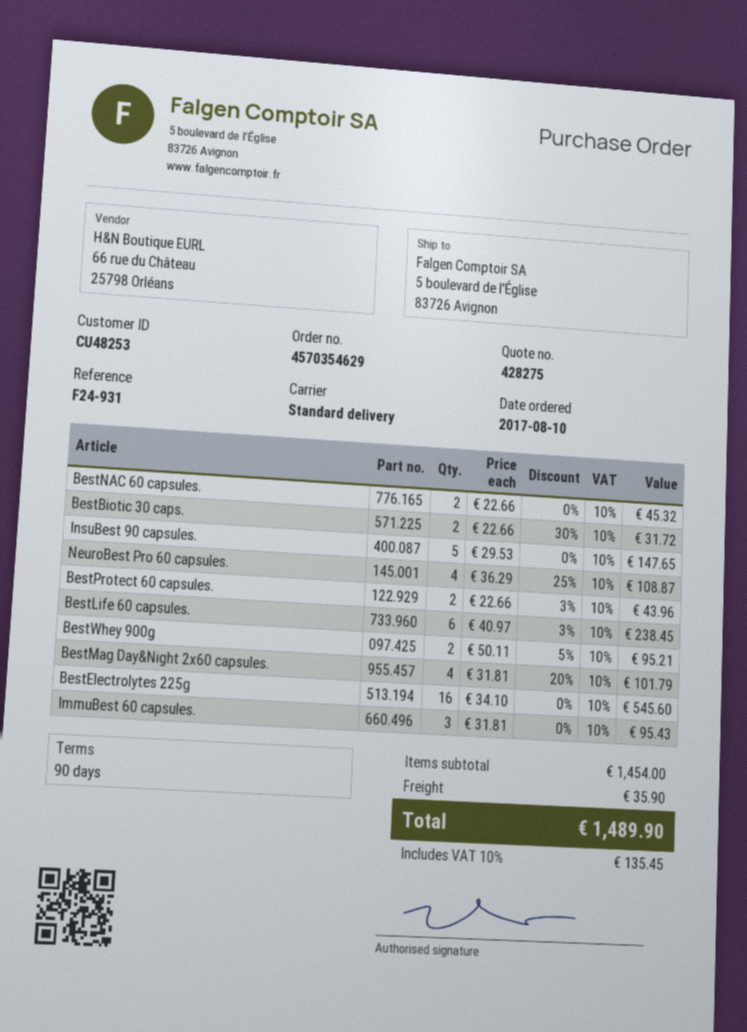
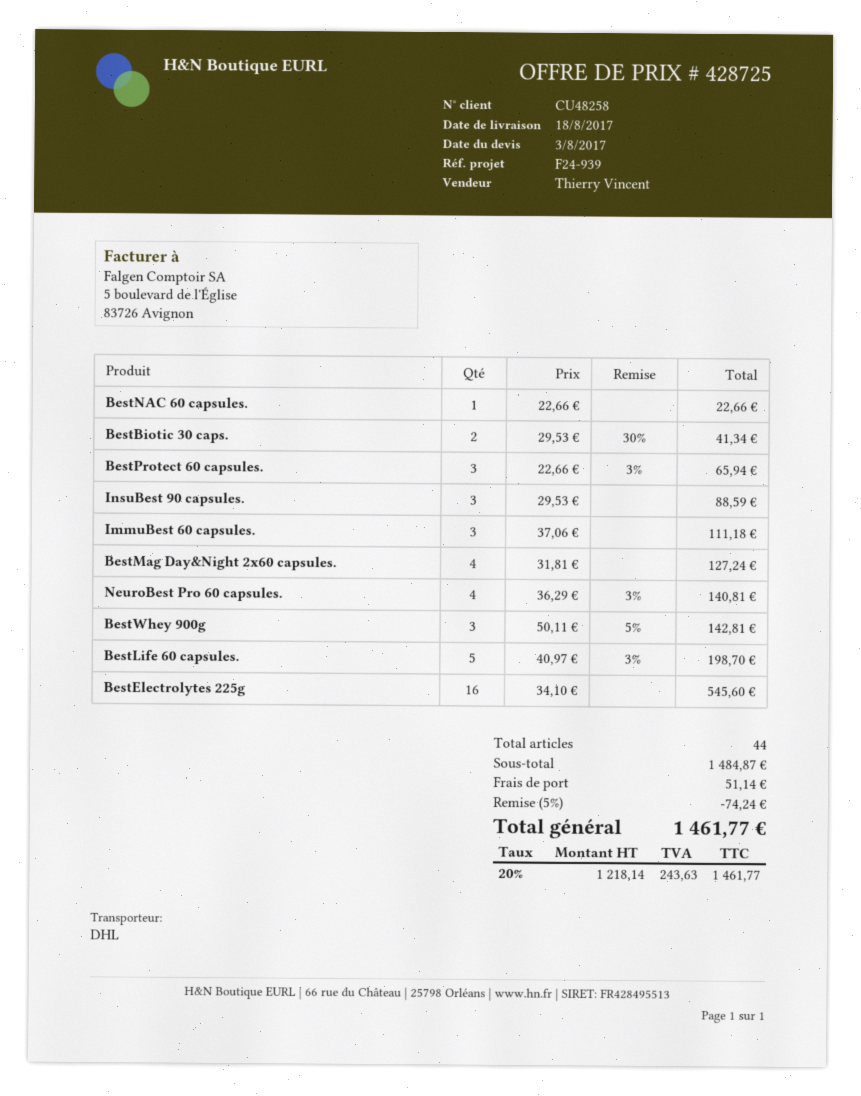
quote number: 428275 -> 428725
customer number: CU48253 -> CU48258
reference: F24-931 -> F24-939
shipping method: standard -> DHL
BestNAC 60 capsules.: 2 x 22.66 = 45.32 -> 1 x 22.66 = 22.66
BestBiotic 30 caps.: 2 x 22.66 - 30% = 31.72 -> 2 x 29.53 - 30% = 41.34
InsuBest 90 capsules.: 5 x 29.53 = 147.65 -> 3 x 29.53 = 88.59
NeuroBest Pro 60 capsules.: 4 x 36.29 - 25% = 108.87 -> 4 x 36.29 - 3% = 140.81
BestProtect 60 capsules.: 2 x 22.66 - 3% = 43.96 -> 3 x 22.66 - 3% = 65.94
BestLife 60 capsules.: 6 x 40.97 - 3% = 238.45 -> 5 x 40.97 - 3% = 198.70
BestWhey 900g: 2 x 50.11 - 5% = 95.21 -> 3 x 50.11 - 5% = 142.81
BestMag Day&Night 2x60 capsules.: 4 x 31.81 - 20% = 101.79 -> 4 x 31.81 = 127.24
ImmuBest 60 capsules.: 3 x 31.81 = 95.43 -> 3 x 37.06 = 111.18
subtotal: 1454.00 -> 1484.87
discount: none -> 5% = 74.24
shipping: 35.90 -> 51.14
tax: 10% = 135.45 -> 20% = 243.63
total: 1489.90 -> 1461.77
####
- [Your task]: Starting at the line that holds "NeuroBest Pro 60", retype each line exactly through the end of the entries, both ends included.

- [Result]:
NeuroBest Pro 60 capsules.: 4 x 36.29 - 25% = 108.87 -> 4 x 36.29 - 3% = 140.81
BestProtect 60 capsules.: 2 x 22.66 - 3% = 43.96 -> 3 x 22.66 - 3% = 65.94
BestLife 60 capsules.: 6 x 40.97 - 3% = 238.45 -> 5 x 40.97 - 3% = 198.70
BestWhey 900g: 2 x 50.11 - 5% = 95.21 -> 3 x 50.11 - 5% = 142.81
BestMag Day&Night 2x60 capsules.: 4 x 31.81 - 20% = 101.79 -> 4 x 31.81 = 127.24
ImmuBest 60 capsules.: 3 x 31.81 = 95.43 -> 3 x 37.06 = 111.18
subtotal: 1454.00 -> 1484.87
discount: none -> 5% = 74.24
shipping: 35.90 -> 51.14
tax: 10% = 135.45 -> 20% = 243.63
total: 1489.90 -> 1461.77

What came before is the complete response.